Create recipe for flux2pro running on AMD (#4200)

hualazimi0425 · web-flow · commit 7dd8be5dd4ac · 2026-03-31T05:21:14.000Z
Differential Revision: D98537991 Pull Request resolved: #4200
diff --git a/test/quantization/quantize_/workflows/float8/test_float8_tensor.py b/test/quantization/quantize_/workflows/float8/test_float8_tensor.py
@@ -38,6 +38,7 @@
     is_sm_at_least_100,
     torch_version_at_least,
 )
+from unittest.mock import patch
 
 # Needed since changing args to function causes recompiles
 torch._dynamo.config.cache_size_limit = 128
@@ -1489,5 +1490,118 @@ def test_create_tensor_out_of_inference_mode(self):
 
 common_utils.instantiate_parametrized_tests(TestFloat8Tensor)
 
+
+class TestMI350HardwareSupport(common_utils.TestCase):
+    """Tests that MI350 (gfx950) is accepted by FP8 hardware checks.
+
+    Uses mocking so the tests run on any hardware without needing an actual
+    MI350 GPU.
+    """
+
+    def _patch_mi350_only(self):
+        """Context manager simulating an MI350-only environment."""
+        from unittest.mock import patch
+
+        return [
+            patch("torchao.float8.inference.is_MI350", return_value=True),
+            patch("torchao.float8.inference.is_MI300", return_value=False),
+            patch("torchao.float8.inference.is_sm_at_least_89", return_value=False),
+            patch("torch.cuda.is_available", return_value=True),
+            patch("torch.xpu.is_available", return_value=False),
+        ]
+
+    def _patch_no_hw(self):
+        """Context manager simulating unsupported hardware."""
+        from unittest.mock import patch
+
+        return [
+            patch("torchao.float8.inference.is_MI350", return_value=False),
+            patch("torchao.float8.inference.is_MI300", return_value=False),
+            patch("torchao.float8.inference.is_sm_at_least_89", return_value=False),
+            patch("torch.cuda.is_available", return_value=True),
+            patch("torch.xpu.is_available", return_value=False),
+        ]
+
+    def _start(self, patches):
+        for p in patches:
+            p.start()
+
+    def _stop(self, patches):
+        for p in patches:
+            p.stop()
+
+    def test_check_hardware_support_mi350_per_tensor(self):
+        from torchao.float8.inference import _check_hardware_support
+
+        patches = self._patch_mi350_only()

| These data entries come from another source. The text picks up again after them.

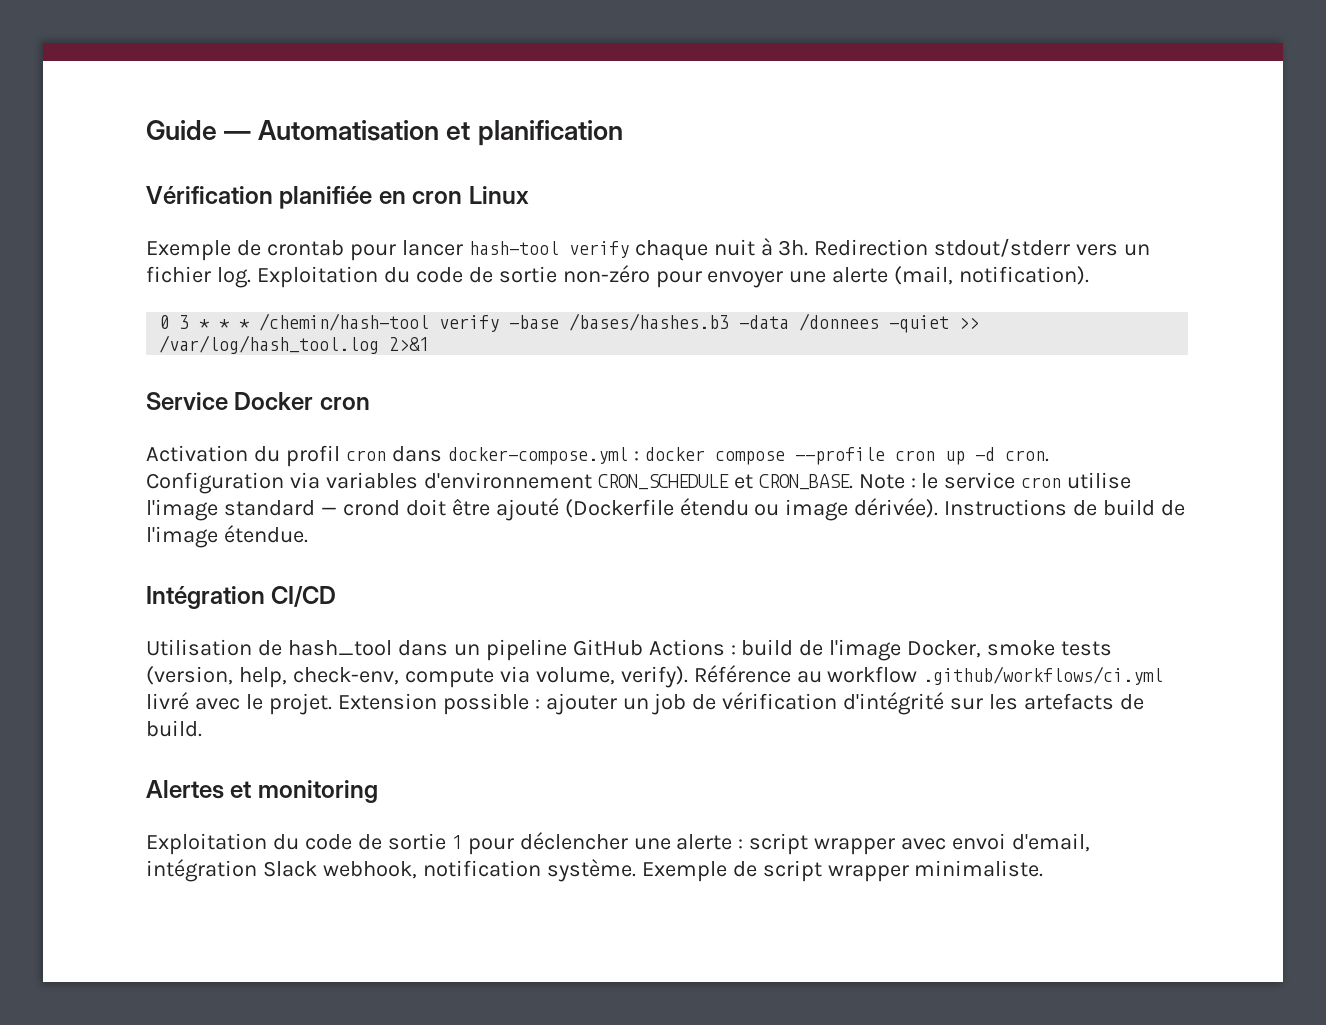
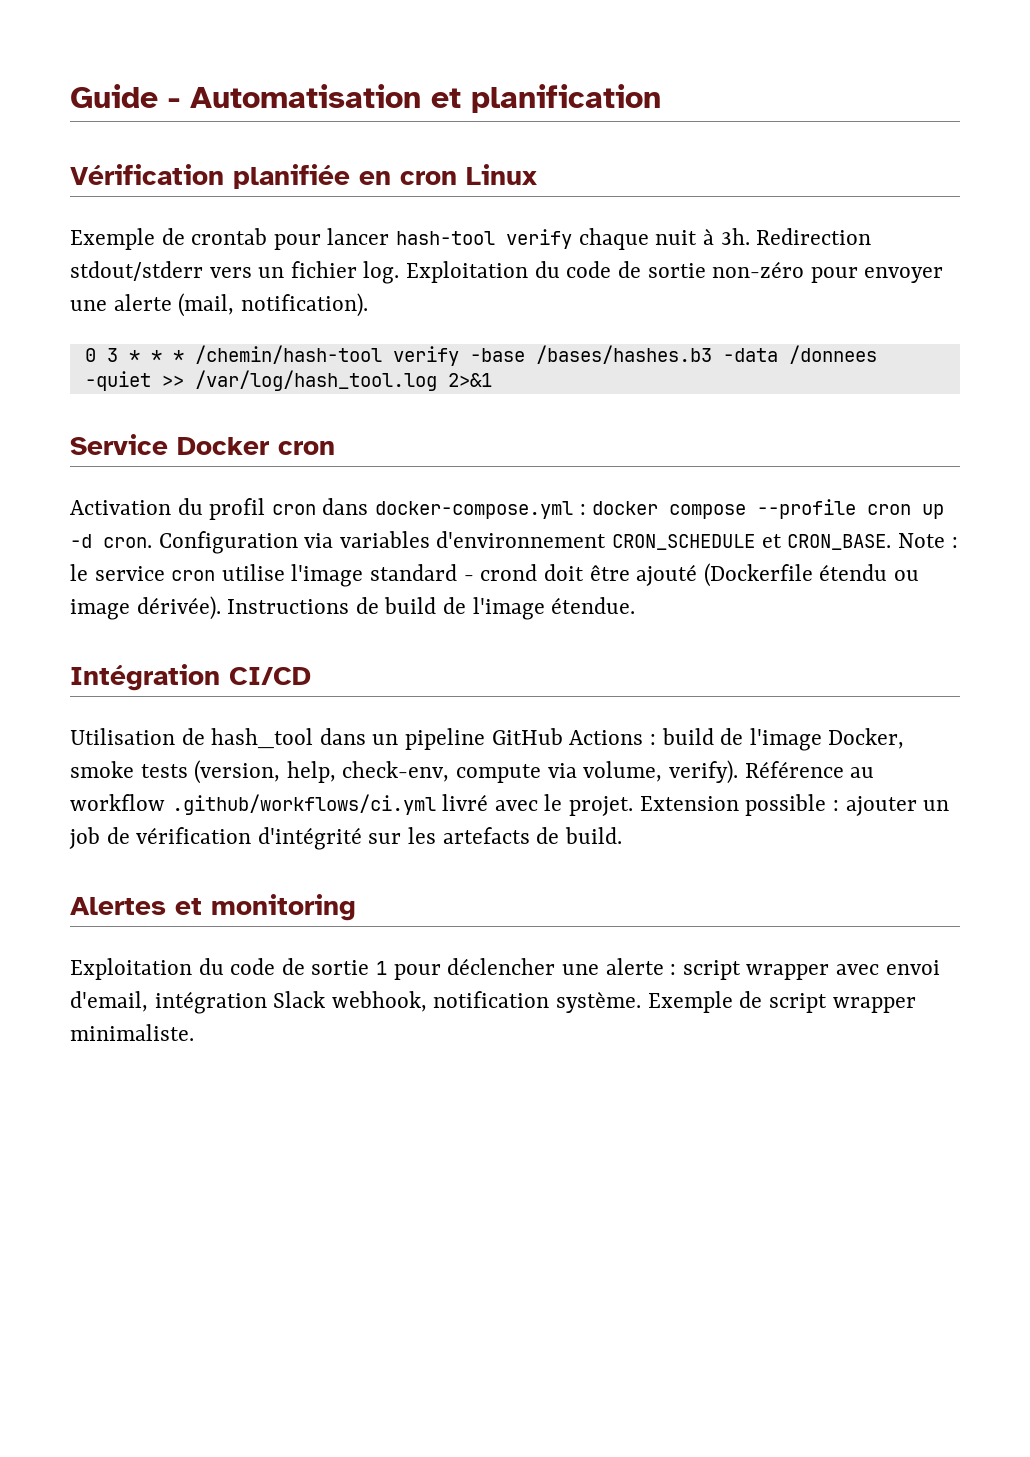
- Guide — Automatisation et planification
+ Guide - Automatisation et planification
- Note : le service cron utilise l'image standard — crond doit être ajouté (Dockerfile étendu ou image dérivée).
+ Note : le service cron utilise l'image standard - crond doit être ajouté (Dockerfile étendu ou image dérivée).

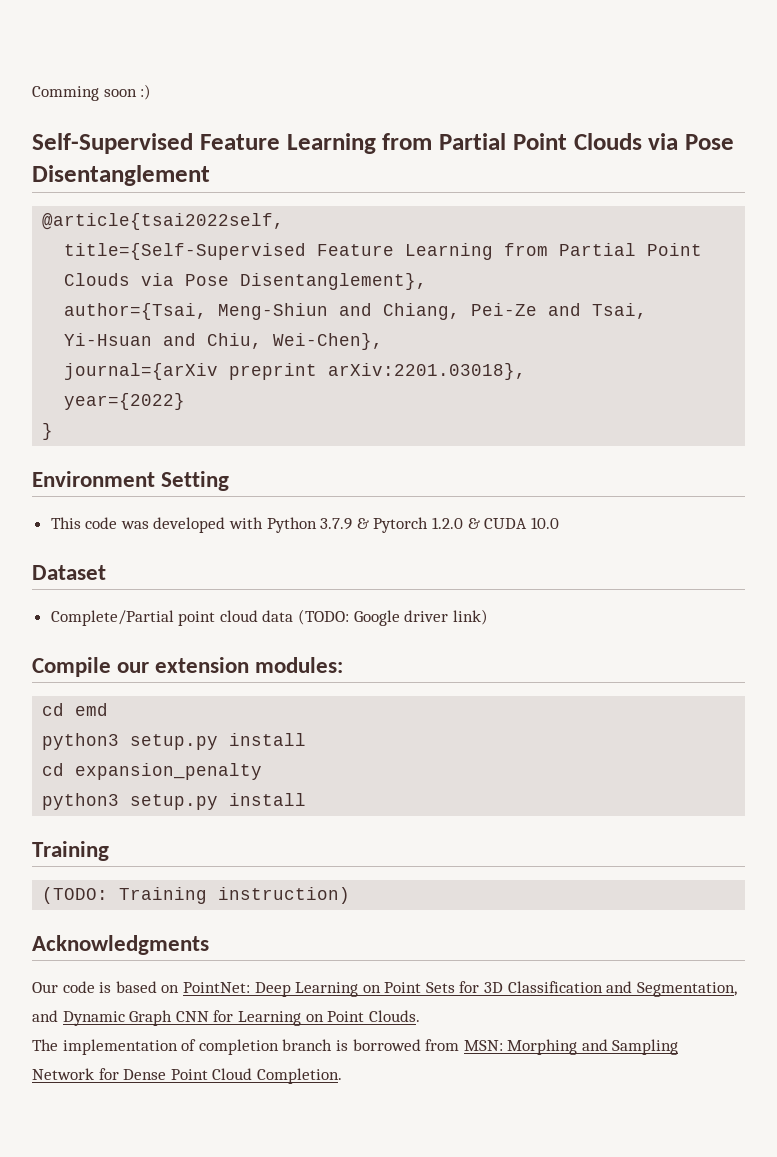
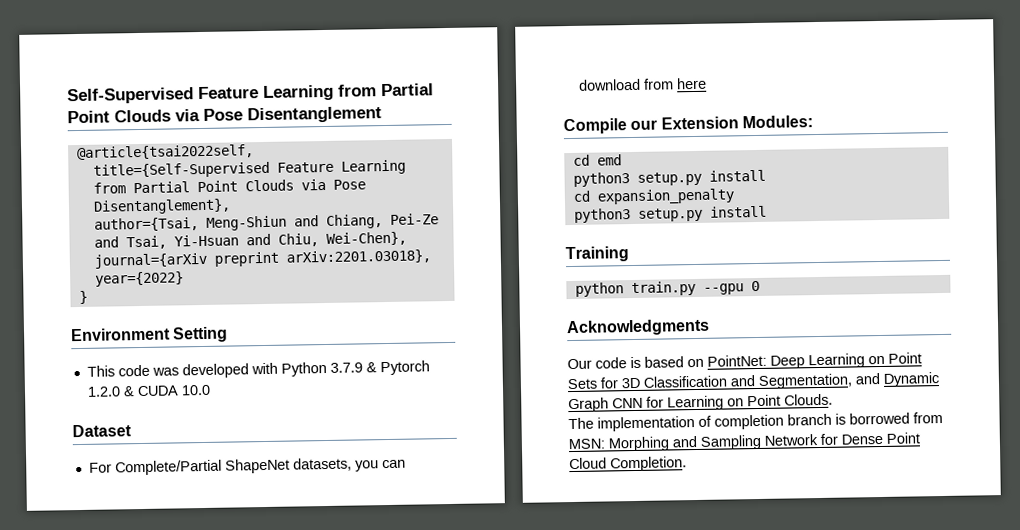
- Comming soon :)
- Complete/Partial point cloud data (TODO: Google driver link)
+ For Complete/Partial ShapeNet datasets, you can download from here
- Compile our extension modules:
+ Compile our Extension Modules:
- (TODO: Training instruction)
+ python train.py --gpu 0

+        self._start(patches)
+        try:
+            _check_hardware_support((PerTensor(), PerTensor()))
+        finally:
+            self._stop(patches)
+
+    def test_check_hardware_support_mi350_per_row(self):
+        from torchao.float8.inference import _check_hardware_support
+
+        patches = self._patch_mi350_only()
+        self._start(patches)
+        try:
+            _check_hardware_support((PerRow(), PerRow()))
+        finally:
+            self._stop(patches)
+
+    def test_check_hardware_support_rejects_unsupported_hw(self):
+        from torchao.float8.inference import _check_hardware_support
+
+        patches = self._patch_no_hw()
+        self._start(patches)
+        try:
+            with self.assertRaises(AssertionError):
+                _check_hardware_support((PerRow(), PerRow()))
+        finally:
+            self._stop(patches)
+
+    def test_quant_api_hardware_gate_mi350(self):
+        """The assertion in _float8_dynamic_activation_float8_weight_transform
+        should pass on MI350."""
+
+        with (
+            patch("torchao.quantization.quant_api.is_MI350", return_value=True),
+            patch("torchao.quantization.quant_api.is_MI300", return_value=False),
+            patch(
+                "torchao.quantization.quant_api.is_sm_at_least_89",
+                return_value=False,
+            ),
+            patch("torch.cuda.is_available", return_value=True),
+        ):
+            from torchao.quantization.quant_api import (
+                is_MI300,
+                is_MI350,
+                is_sm_at_least_89,
+            )
+
+            self.assertTrue(is_sm_at_least_89() or is_MI300() or is_MI350())
+
+    def test_quant_api_hardware_gate_rejects_unsupported(self):
+        from unittest.mock import patch
+
+        with (
+            patch("torchao.quantization.quant_api.is_MI350", return_value=False),
+            patch("torchao.quantization.quant_api.is_MI300", return_value=False),
+            patch(
+                "torchao.quantization.quant_api.is_sm_at_least_89",
+                return_value=False,
+            ),
+            patch("torch.cuda.is_available", return_value=True),
+        ):
+            from torchao.quantization.quant_api import (
+                is_MI300,
+                is_MI350,
+                is_sm_at_least_89,
+            )
+
+            self.assertFalse(is_sm_at_least_89() or is_MI300() or is_MI350())
+
+
 if __name__ == "__main__":
     run_tests()
diff --git a/torchao/float8/inference.py b/torchao/float8/inference.py
@@ -16,6 +16,7 @@
 from torchao.float8.types import FP8Granularity
 from torchao.utils import (
     is_MI300,
+    is_MI350,
     is_sm_at_least_89,
 )
 
@@ -295,7 +296,7 @@ def _check_hardware_support(
 
     if is_per_tensor or is_per_row:
         assert torch.xpu.is_available() or (
-            torch.cuda.is_available() and is_sm_at_least_89() or is_MI300()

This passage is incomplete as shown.